Dmitriy,
Congrats on all the good work. The slides are all very
informative and look great :-).
A minor thing that I would like to bring to your notice is in slide #19 on
Multi-query optimization.
Point #1 in the slide should be modified to
"Multiplexer tags records with pipeline ID they belong to in the map stage"
Point #3 in the slide says
"Multiplexer in reduce sends records to the appropriate pipeline"
This should be replaced with
"De-multiplexer in reduce stage sending record to the appropriate pipeline"

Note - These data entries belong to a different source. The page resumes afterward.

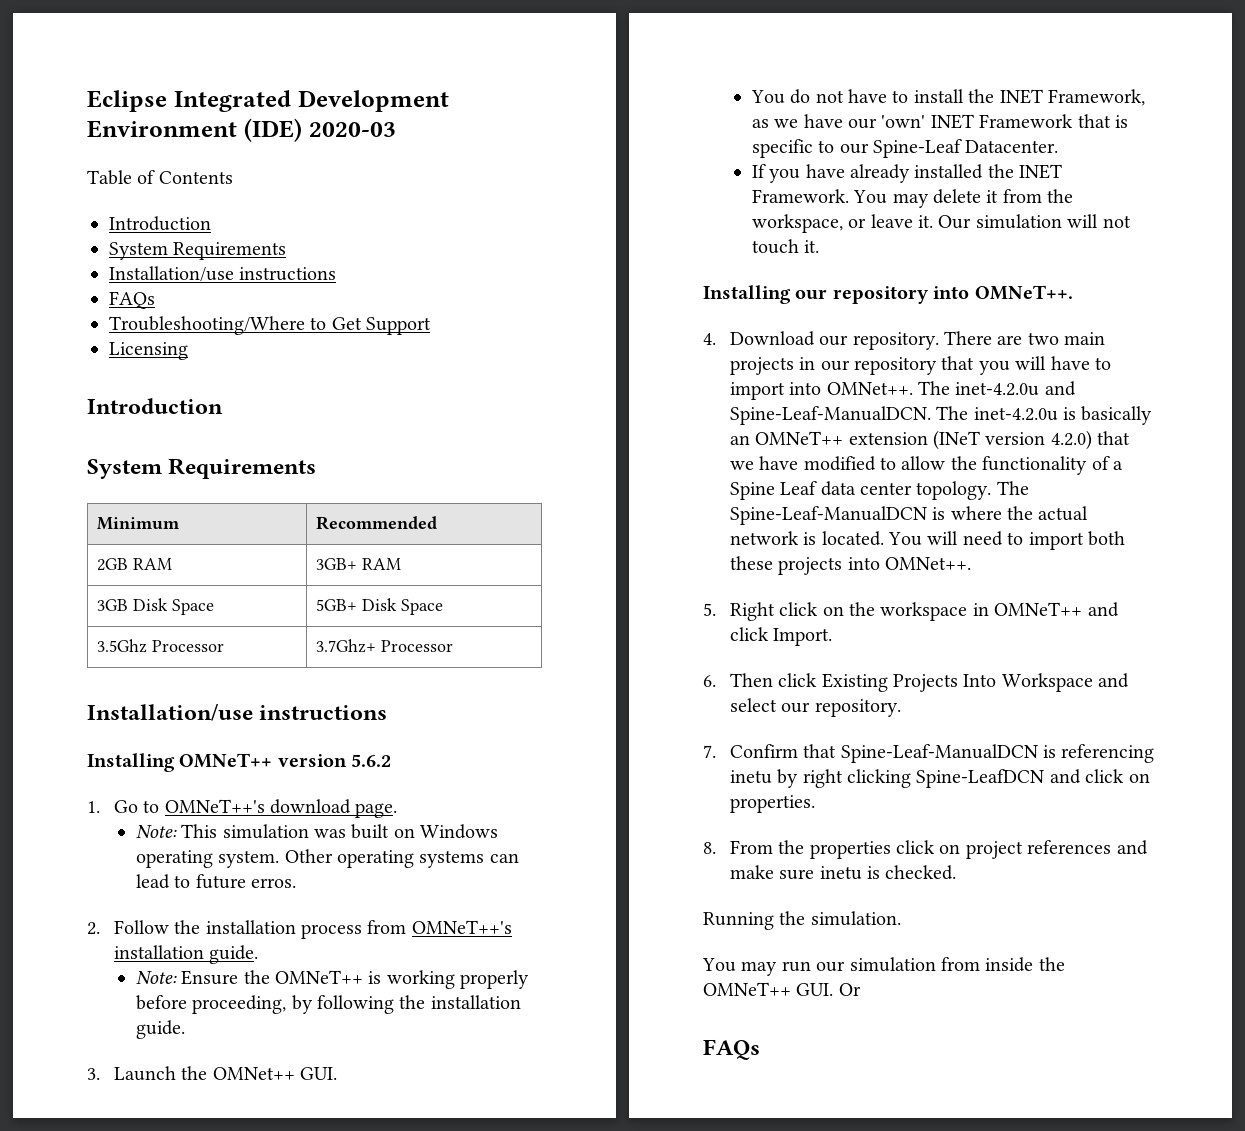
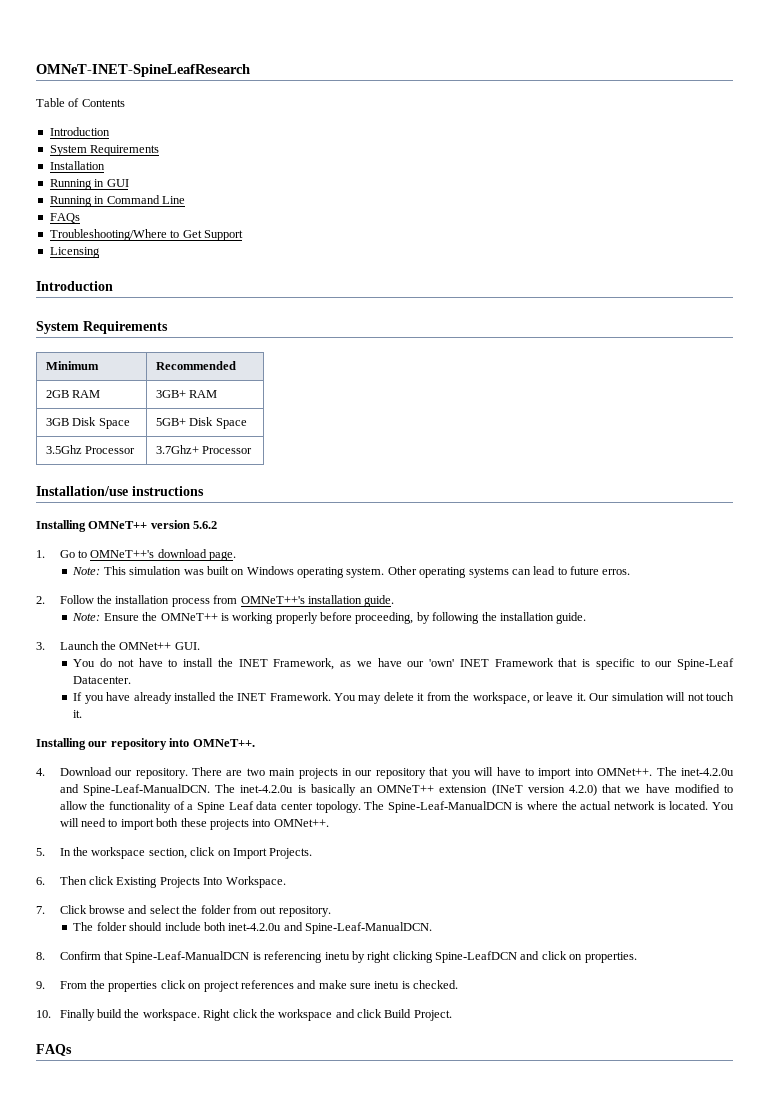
[87,90,449,112] [87,118,396,142] Eclipse Integrated Development Environment (IDE) 2020-03 -> [36,64,250,77] OMNeT-INET-SpineLeafResearch
[109,266,337,282] Installation/use instructions -> [49,161,105,170] [49,179,129,190] [49,195,185,207] Installation // Running in GUI // Running in Command Line
[729,602,1119,621] [729,627,833,646] Right click on the workspace in OMNeT++ and click Import. -> [59,847,313,859] In the workspace section, click on Import Projects.
[1001,673,1130,692] [729,698,901,717] [703,745,716,758] Workspace and select our repository. // 7. -> [225,876,286,888] [36,905,331,917] [73,922,433,934] [36,952,45,960] Workspace. // 7. Click browse and select the folder from out repository. // The folder should include both inet-4.2.0u and Spine-Leaf-ManualDCN. // 8.
[703,842,716,854] 8. -> [36,981,45,989] 9.
[703,911,901,930] [702,957,1065,976] [703,982,861,996] Running the simulation. // You may run our simulation from inside the OMNeT++ GUI. Or -> [36,1009,452,1021] 10. Finally build the workspace. Right click the workspace and click Build Project.

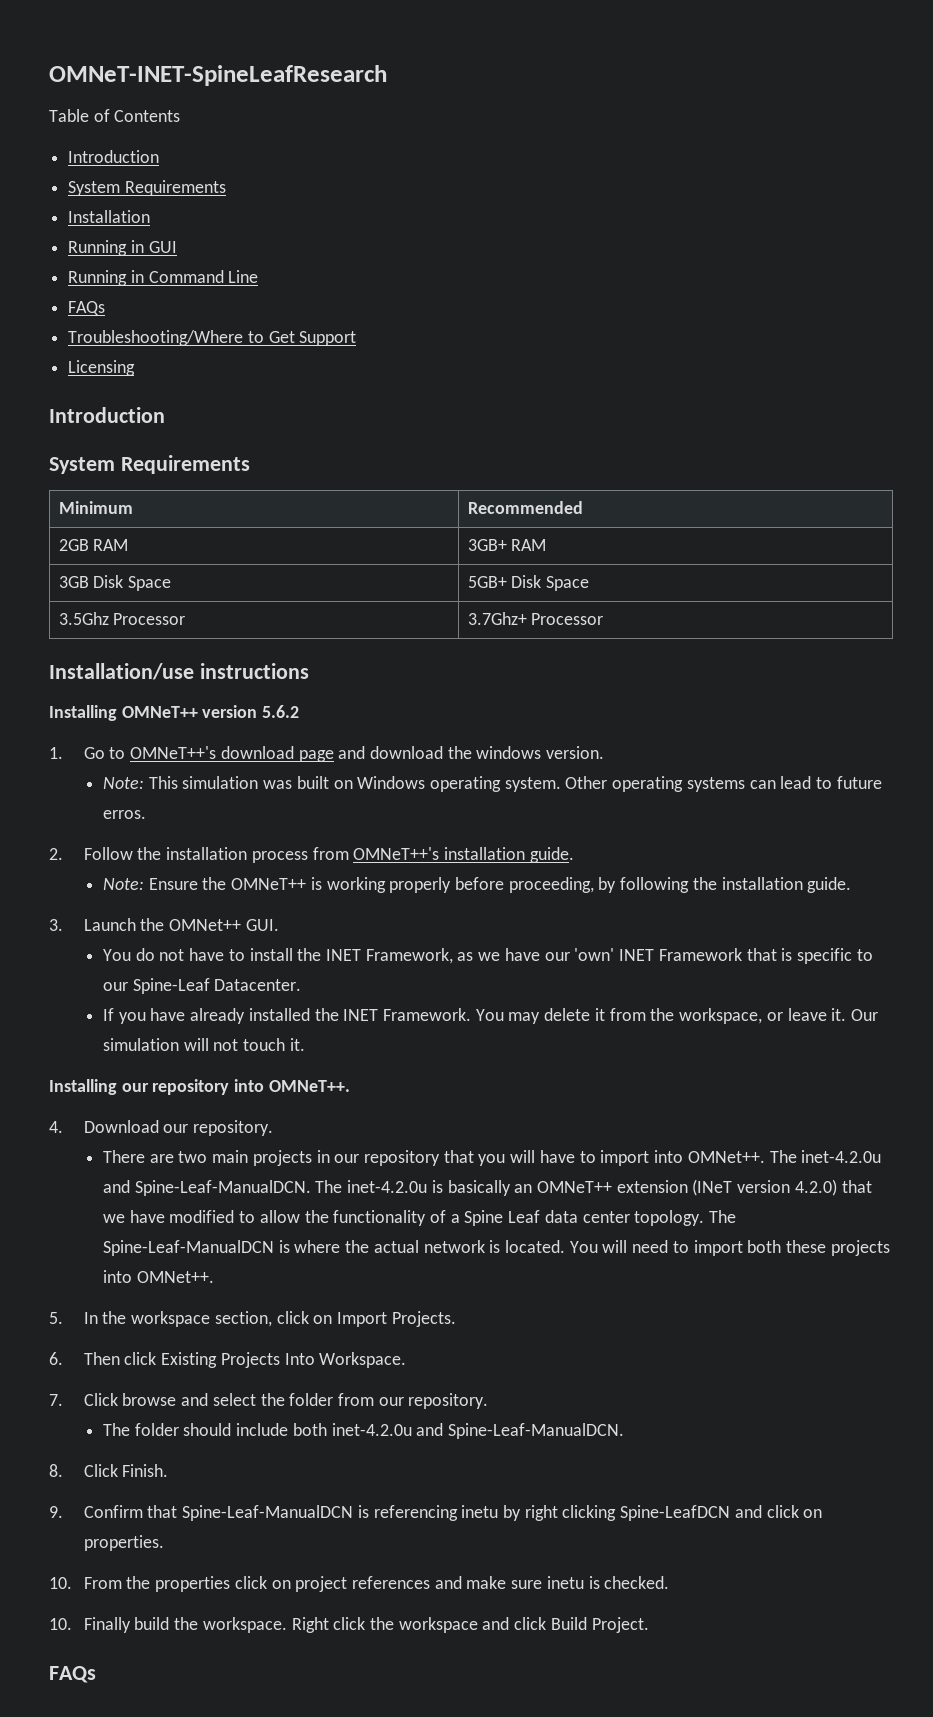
[209,551,237,561] page. -> [298,746,605,762] page and download the windows version.
(188, 773) none -> (274, 1128) //
[260,906,277,914] out -> [378,1397,404,1406] our
(45, 956) none -> [83,1464,169,1477] [49,1506,63,1518] Click Finish. // 9.
[36,981,45,989] 9. -> [49,1577,72,1589] 10.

The changes would be in accordance with the true mux-demux meaning
Multiplexing - Sending multiple signals (tuples in this context) through a
single pipeline (group in this context).
De-multiplexing - Extracting multiple signals from a single pipeline.
-...@nkur
11/4/09 9:05 AM, "Dmitriy Ryaboy" <[email protected]> wrote:
We presented on Pig tonight at the Pittsburgh HUG.
Here are the slides:
http://squarecog.wordpress.com/2009/11/03/apache-pig-apittsburgh-hadoop-user-group/
The presentation takes a brief romp through "why a new language",
followed by a summary of what various joins do and how they work, some
highlights of what's being worked on, and a few ideas for potential
research directions (the Pittsburgh HUG is leans heavily towards the
academia).
Enjoy, feedback welcome.
-Dmitriy